Published: Oct. 16, 2007

Three journalists who have filed stories from Iraq, Afghanistan and Kuwait and an expert who specializes in keeping journalists safe in violence-torn regions of the world will participate in a panel discussion at the University of Colorado at Boulder.

"Surviving the Assignment: 21st Century War Reporting and the Age of Blackwater" will take place from 5 p.m. to 6:30 p.m. on Tuesday, Oct. 23, in room 150 in the Eaton Humanities Building. The CU-Boulder School of Journalism and Mass Communication is sponsoring the event, which is free of charge and open to the public.

Worldwide, more than 100 journalists were killed on the job in the first six months of this year, and more than 220 have died in Iraq since March 2003, said journalism Dean Paul Voakes.

"Journalists take huge risks to get the news out to the rest of us. I'm glad we'll have an opportunity to learn more about how they can be made safer on these important but dangerous assignments," he said.

Panelists will include Tim Crockett, executive director of AKE Ltd., the leading worldwide company providing war-zone security for CNN, the Wall Street Journal, Al Jazeera, Fox News and other major media outlets.

The other panelists will be CNN military correspondent Alex Quade, former ABC News Senior National Security correspondent John McWethy and CU-Boulder graduate student and Institute for War and Peace Reporting reporter and editor Mariwan Hama-Saeed.

The group will talk about changes in press coverage during recent conflicts, what can be done to mitigate dangers to journalists and whether security measures hinder reports from the field.

Quade has been embedded with every branch of the U.S. military in Iraq and in other combat zones around the world. McWethy was in the Pentagon the day a hijacked passenger plane hit it on Sept. 11, 2001, and was the network's lead correspondent covering the wars in Afghanistan and Iraq.

"In my 25 years of covering America's conflicts, we were pretty much on our own in many of these war zones.
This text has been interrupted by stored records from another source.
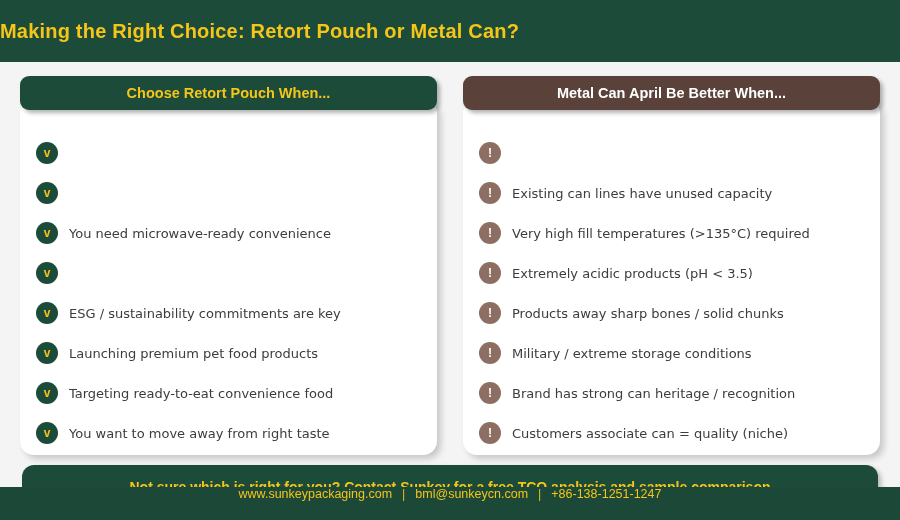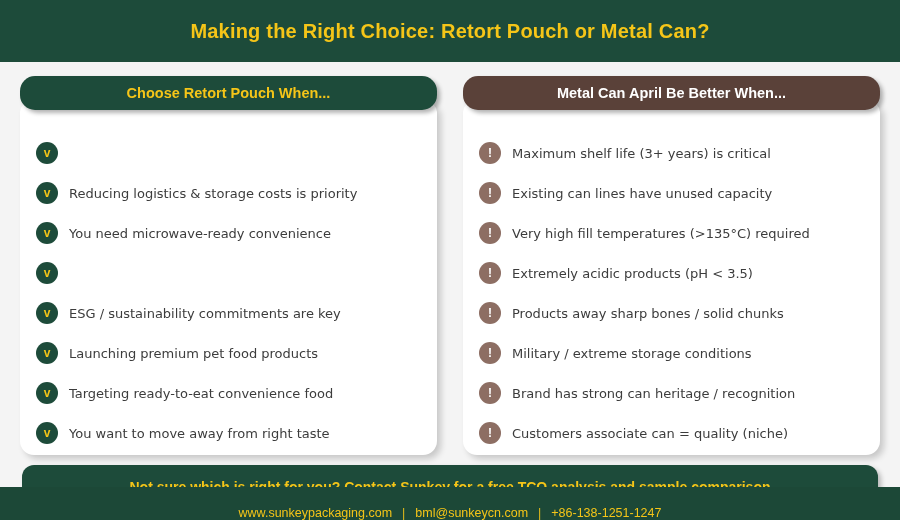--- a/index.html
+++ b/index.html
@@ -12,7 +12,7 @@
   .header {
     position:absolute; top:0; left:0; width:900px; height:62px;
     background:var(--green, #1d4b3a);
-    display:flex; align-items:center; justify-content:center;
+    display:flex; align-items:center; 
   }
   .header h1 {
     color:var(--gold, #f5c518); font-size:20px; font-weight:bold;

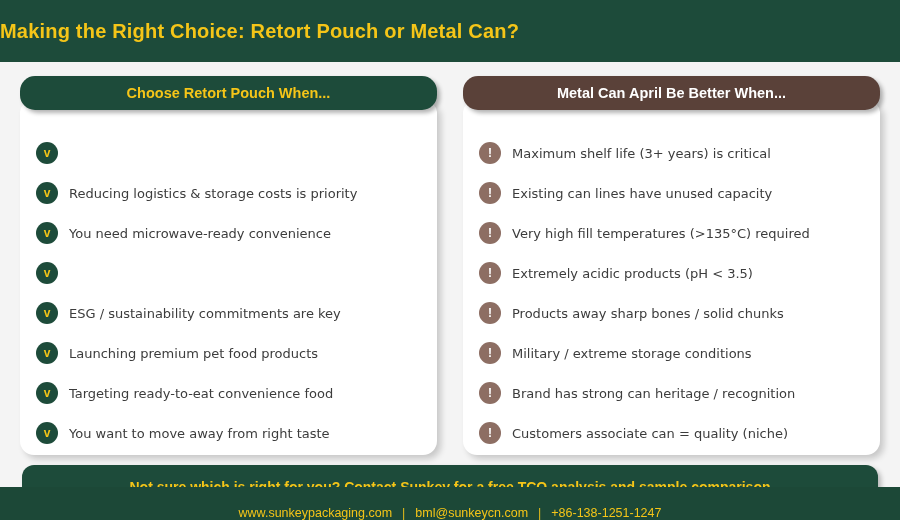--- a/index.html
+++ b/index.html
@@ -24,7 +24,7 @@
   }
   .card { flex:1; position:relative; }
   .card-header {
-    position:relative; z-index:3; height:34px; border-radius:15px;
+    position:relative; z-index:3; height:34px; border-radius:9px;
     display:flex; align-items:center; justify-content:center;
     font-weight:bold; font-size:14.5px;
     box-shadow:3px 3px 4px rgba(0,0,0,0.30);

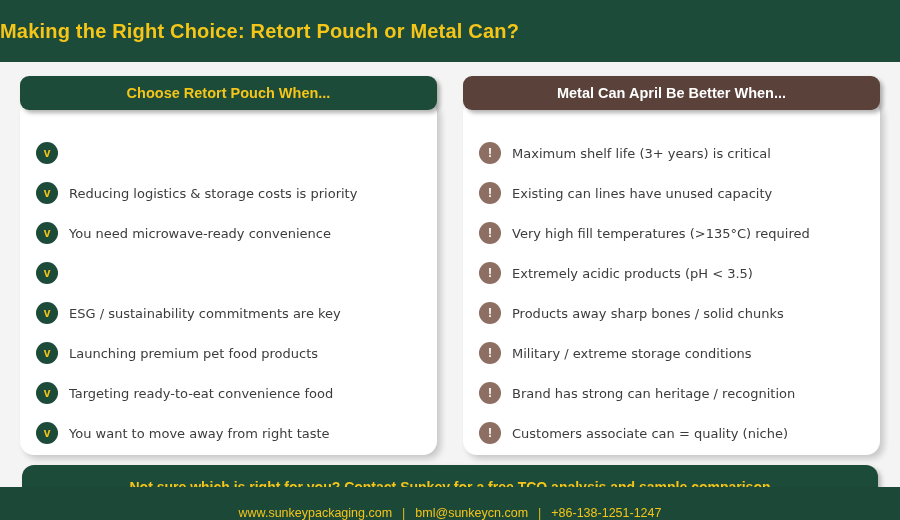--- a/index.html
+++ b/index.html
@@ -122,7 +122,6 @@
       <div class="card-body">
         <div class="row">
           <span class="bullet">!</span>
-          <span class="txt">Maximum shelf life (3+ years) is critical</span>
         </div>
         <div class="row">
           <span class="bullet">!</span>

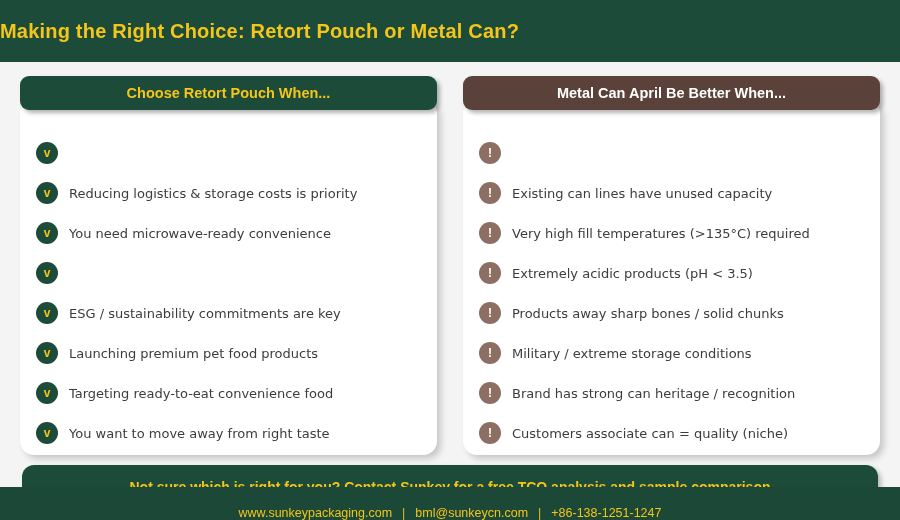--- a/index.html
+++ b/index.html
@@ -89,7 +89,6 @@
         </div>
         <div class="row">
           <span class="bullet">v</span>
-          <span class="txt">Reducing logistics &amp; storage costs is priority</span>
         </div>
         <div class="row">
           <span class="bullet">v</span>

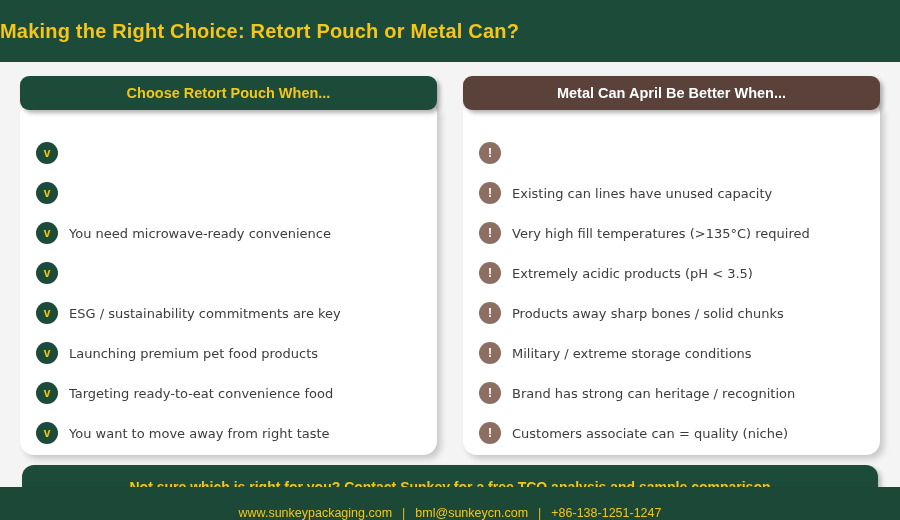--- a/index.html
+++ b/index.html
@@ -63,7 +63,7 @@
   .footer {
     position:absolute; bottom:0; left:0; width:900px; height:33px;
     background:var(--greendark, #1c4837); z-index:2;
-    display:flex; align-items:flex-end; justify-content:center; gap:10px;
+    display:flex; align-items:flex-start; justify-content:center; gap:10px;
   }
   .footer span {
     color:var(--gold, #f5c518); font-size:12.5px;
If we were not with the U.S. military, we had no security except hired guns from local clans that we arranged on the spot," McWethy said.

Crockett, who will be on the CU-Boulder campus as a Hearst Professional in Residence, has been preparing journalists with CNN and other media outlets for assignments in dangerous regions of the world since 2002.

"In very few colleges and universities do they tell journalism students, 'You are going to be in dangerous situations,' and we're not just talking about international conflict zones, but right here in the United States," Crockett said. "The panel will hopefully open everyone's eyes to some of the real risks journalists face, sometimes on a daily basis, and more importantly, what can be done to get the story safely."